I suggest to students that they view the debate in the media the way young Berenstain Bear viewed the botched bicycle lessons of Papa Bear: "this is what you should not do". A good scientist does not act like a lawyer defending the position of a client.

The fun in science is its objectivity. First exhilaration occurs when a young scientist compares alternative ideas or models with observations and discovers how something works. When the observations are of the Earth's climate, it is awesome to think that our models can capture and predict the effect of the sun, volcanoes and greenhouse gases. But awe is tempered by realization that the "laboratory" is home to billions of people and wildlife.

What have we learned about the greenhouse effect in 10 years? Bad news and good news. The bad news is that the world is warming, as predicted. The frequency of unusually warm seasons has increased to about 60 percent. Record warm temperatures occur more often than record cold. The year 1998 was, on global average, the warmest year in the history of instrumental data.

Remarkable climate extremes have occurred recently: the Chicago heat wave of 1995, a run of 29 days of 100°F temperatures in Dallas in 1998, floods in the Midwest in 1993 and 1997 and in the Southeast in 1999. The high natural variability of climate prevents unique association of these events with global warming. But a quantitative index of temperature and moisture changes reveals that climate extremes are increasing at most places in the sense predicted for global warming. And we can predict with reasonable confidence that the record annual and decadal temperatures for the 48 contiguous United States, set in the 1930s, will soon be broken.

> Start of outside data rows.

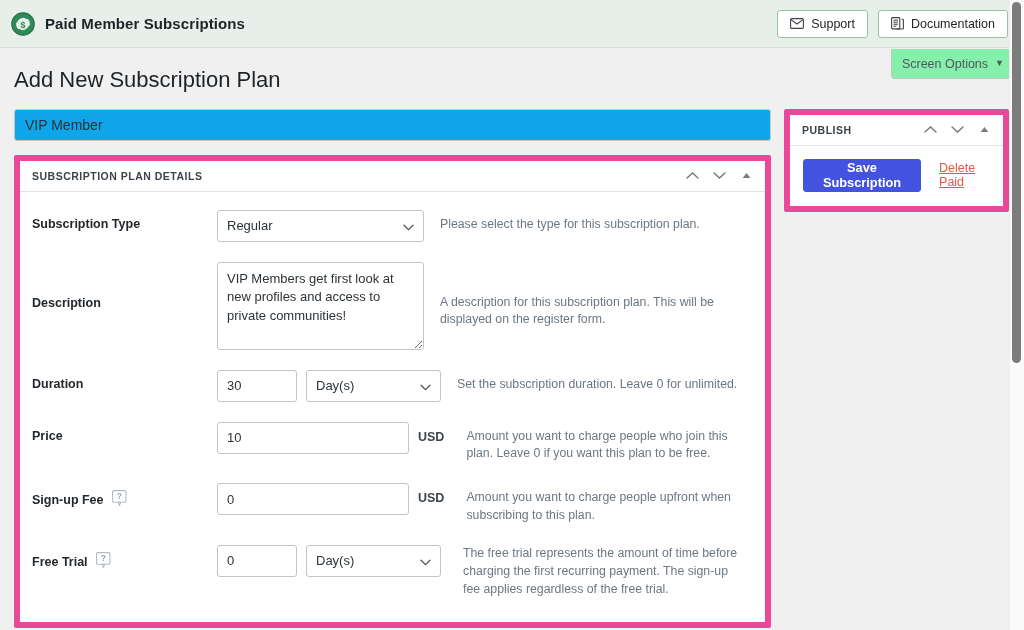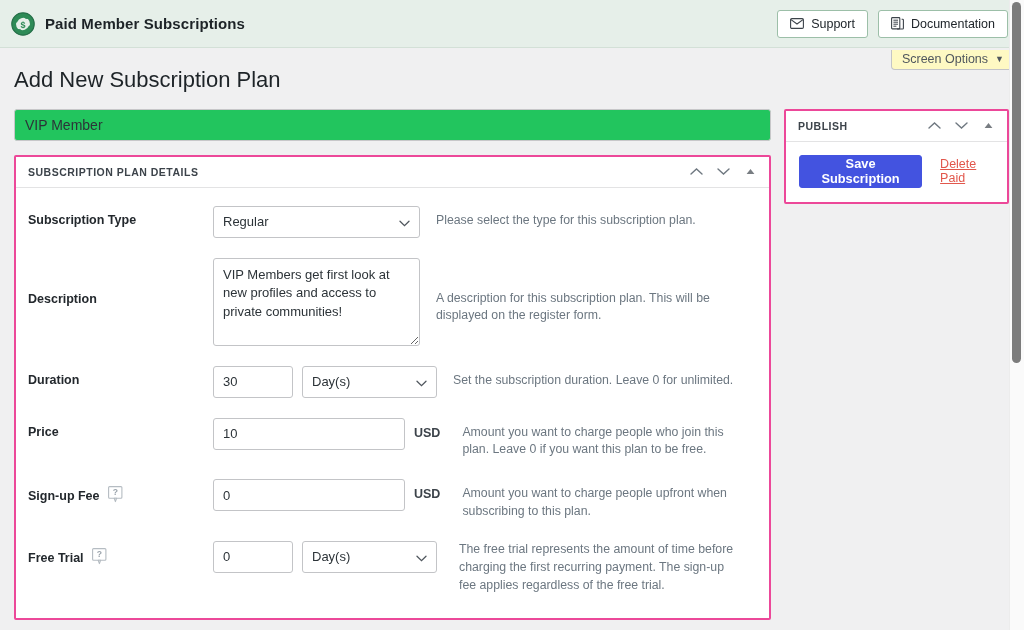--- a/index.html
+++ b/index.html
@@ -44,10 +44,10 @@
   .screen-options-wrap { position: absolute; right: 9px; top: 49px; }
   .screen-options {
     display: inline-flex; align-items: center; gap: 7px;
-    background: #fef9c3;
+    background: #86efac;
     border: 1px solid #c3c4c7; border-top: none;
     border-radius: 0 0 4px 4px;
-    height: 20px; padding: 0 10px;
+    height: 30px; padding: 0 10px;
     font-size: 12.5px; color: #50575e;
     cursor: pointer;
   }

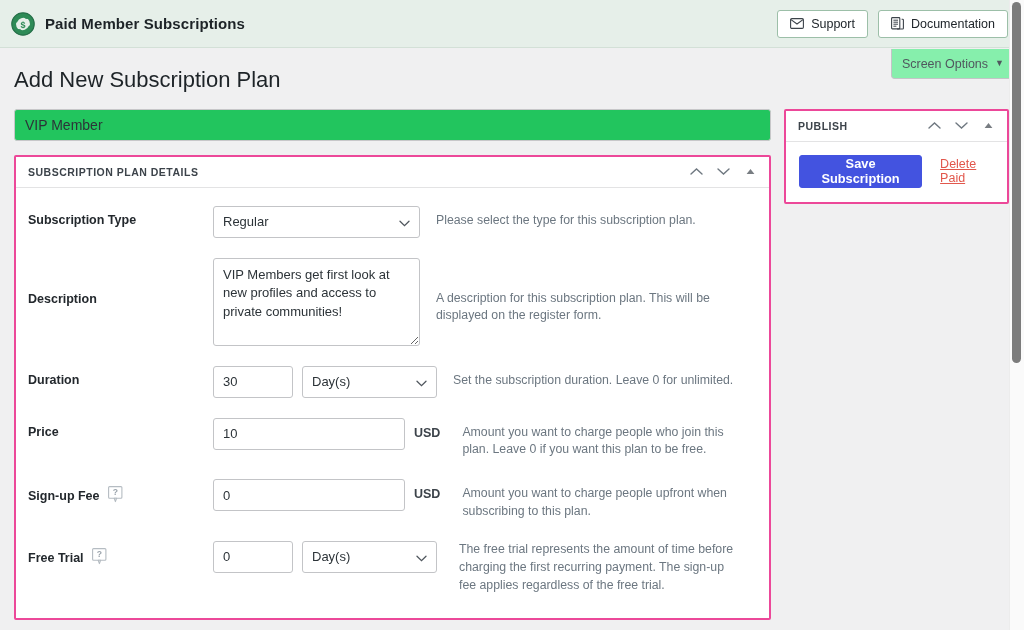--- a/index.html
+++ b/index.html
@@ -70,7 +70,7 @@
     display: block; width: 100%; height: 32px;
     padding: 3px 10px;
     font-size: 14px; color: #2c3338;
-    background: #22c55e;
+    background: #0ea5e9;
     border: 1px solid #c7c7c9; border-radius: 3px;
     outline: none;
     font-family: "Liberation Sans", sans-serif;

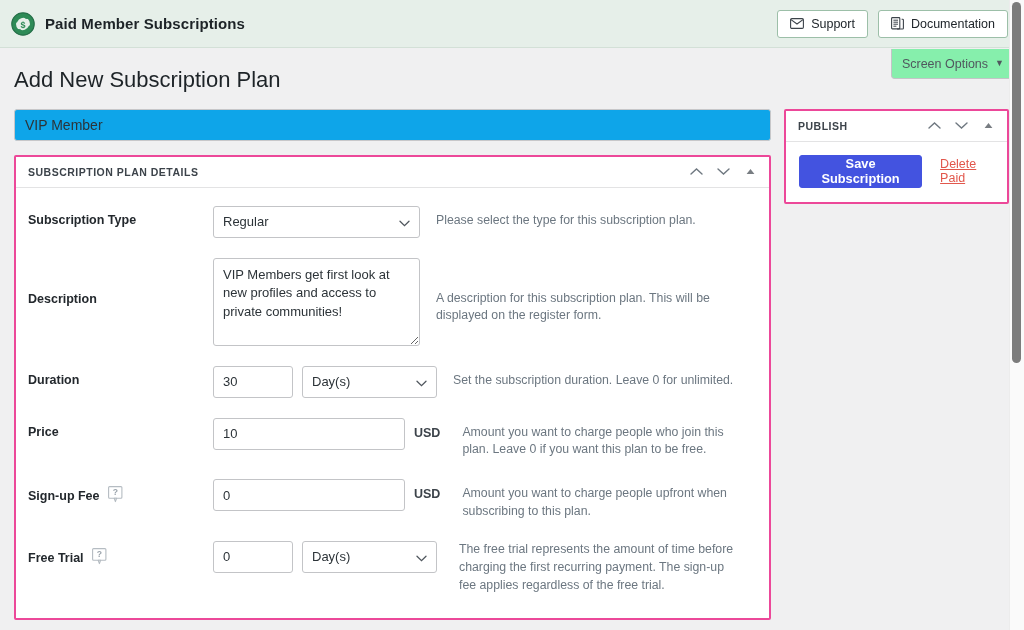--- a/index.html
+++ b/index.html
@@ -78,7 +78,7 @@
 
   
   .postbox {
-    background: #fff; border: 2px solid #ec4899; border-radius: 2px;
+    background: #fff; border: 6px solid #ec4899; border-radius: 2px;
     margin-top: 14px;
   }
   .postbox-header {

The good news is that the growth rate of greenhouse gases has slowed. In the 1980s the rate was four more light bulbs per square yard in 100 years. Despite increased population and energy use, the rate has slowed to three more light bulbs per 100 years, rather than increasing to the five bulbs that were in the most popular climate forcing scenarios. Credit for the slowdown belongs in part to the public, legislatures, and businesses that phased out chlorofluorocarbons. Also methane and carbon dioxide growth rates slowed, for reasons that are not well understood and are perhaps only temporary.

What's to be done? First, we must avoid providing "lessons in what not to do". Immediate, economically-wrenching constraints on energy use have negligible effect on climate forcings. But the other extreme, denial of the greenhouse problem, is equally foolish. Climate change is real, and it is a complex problem.

Climate will change in the next few decades, regardless of our actions. But we can slow the planetary experiment as we develop better understanding. We need bi-partisan common sense strategies to encourage greenhouse benign technologies that continue the positive changes in our long term energy use trajectory. This is good for business and it will provide us with the option to eventually stabilize climate, thus maintaining a healthy planet for humans and bears.


Hansen, J.E., M. Sato, A. Lacis, R. Ruedy, I. Tegen, and E. Matthews 1998. Climate forcings in the industrial era. Proc. Natl. Acad. Sci. 95, 12753-12758.

Hansen, J. 1999. Climate change in the new millennium. Columbia University State-of-the-Planet Conference, November 15, 1999.